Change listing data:
========================

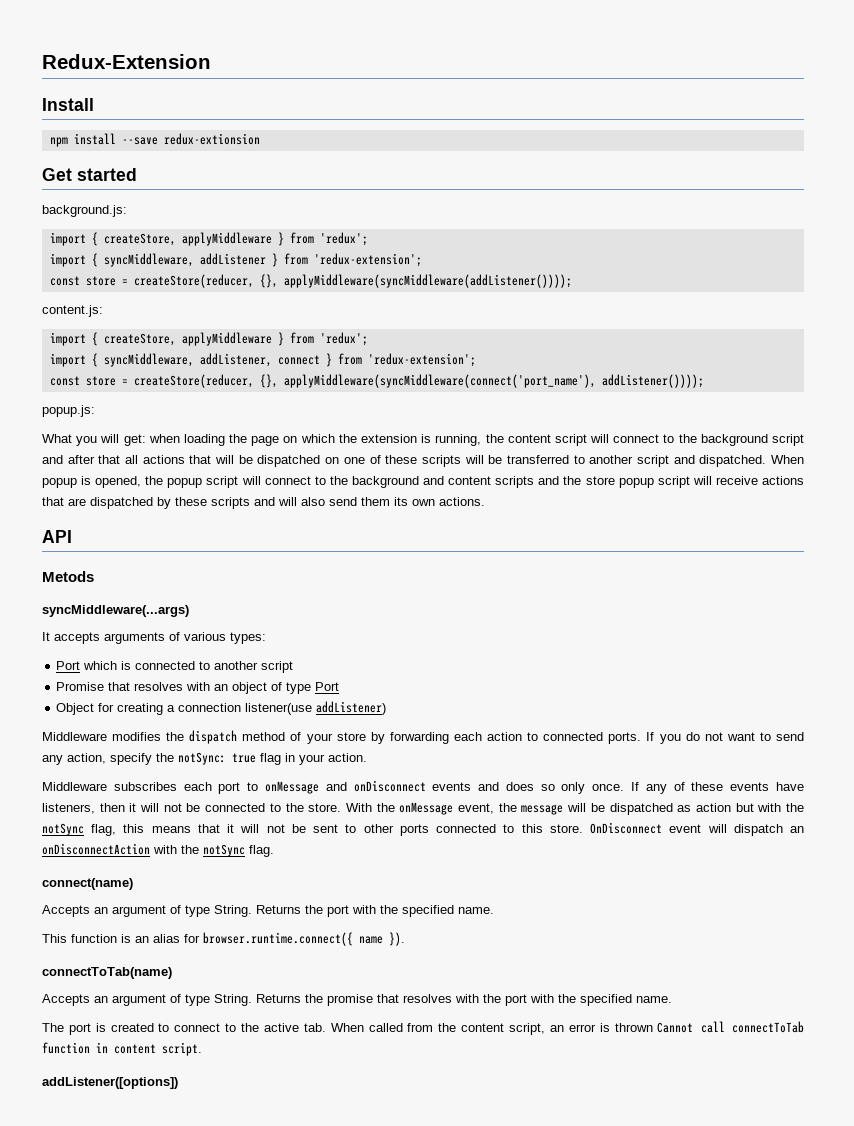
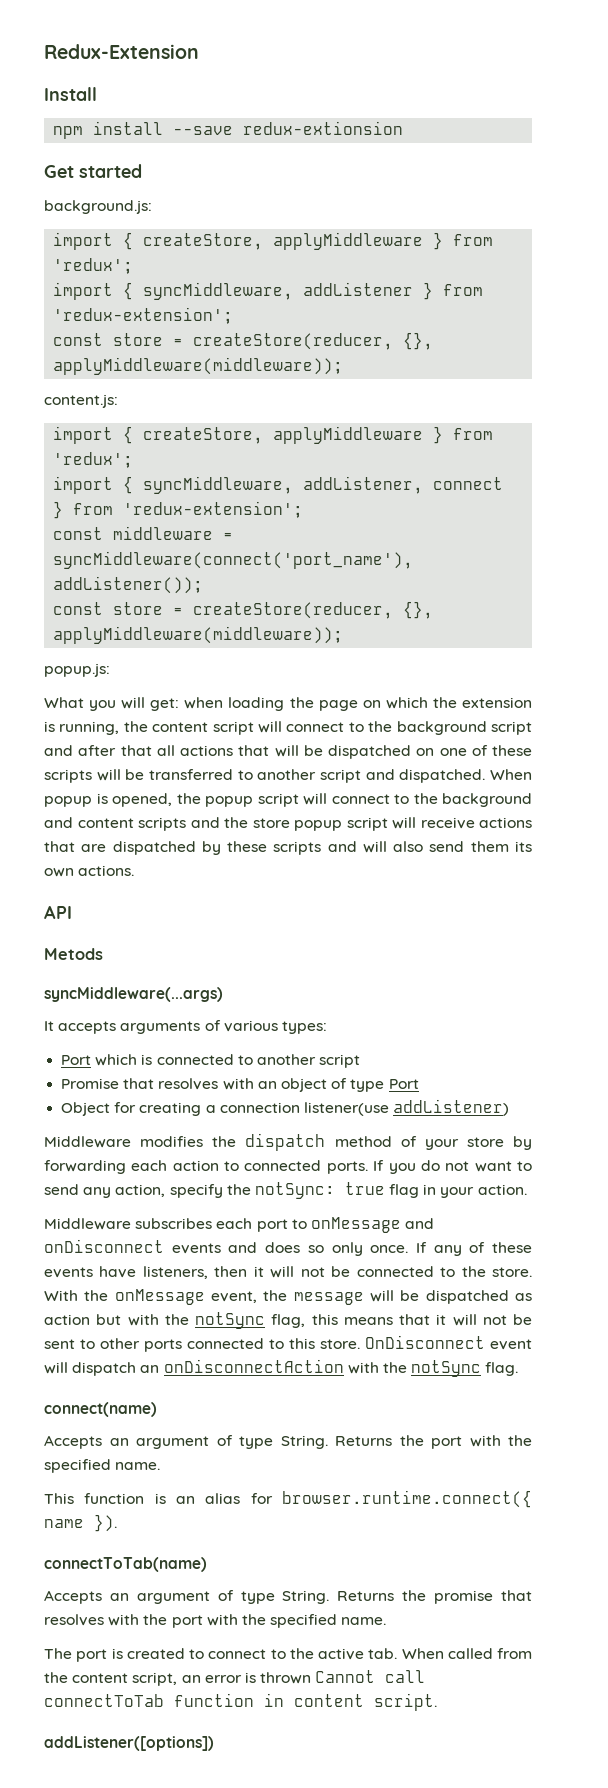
  import { syncMiddleware, addListener } from 'redux-extension';
- const store = createStore(reducer, {}, applyMiddleware(syncMiddleware(addListener())));
+ const store = createStore(reducer, {}, applyMiddleware(middleware));
- const store = createStore(reducer, {}, applyMiddleware(syncMiddleware(connect('port_name'), addListener())));
+ const middleware = syncMiddleware(connect('port_name'), addListener());
+ const store = createStore(reducer, {}, applyMiddleware(middleware));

========================

* Task details
Please copy out each line above exactly as written, but not the pictures.

* Solution for this problem
  import { syncMiddleware, addListener } from 'redux-extension';
- const store = createStore(reducer, {}, applyMiddleware(syncMiddleware(addListener())));
+ const store = createStore(reducer, {}, applyMiddleware(middleware));
- const store = createStore(reducer, {}, applyMiddleware(syncMiddleware(connect('port_name'), addListener())));
+ const middleware = syncMiddleware(connect('port_name'), addListener());
+ const store = createStore(reducer, {}, applyMiddleware(middleware));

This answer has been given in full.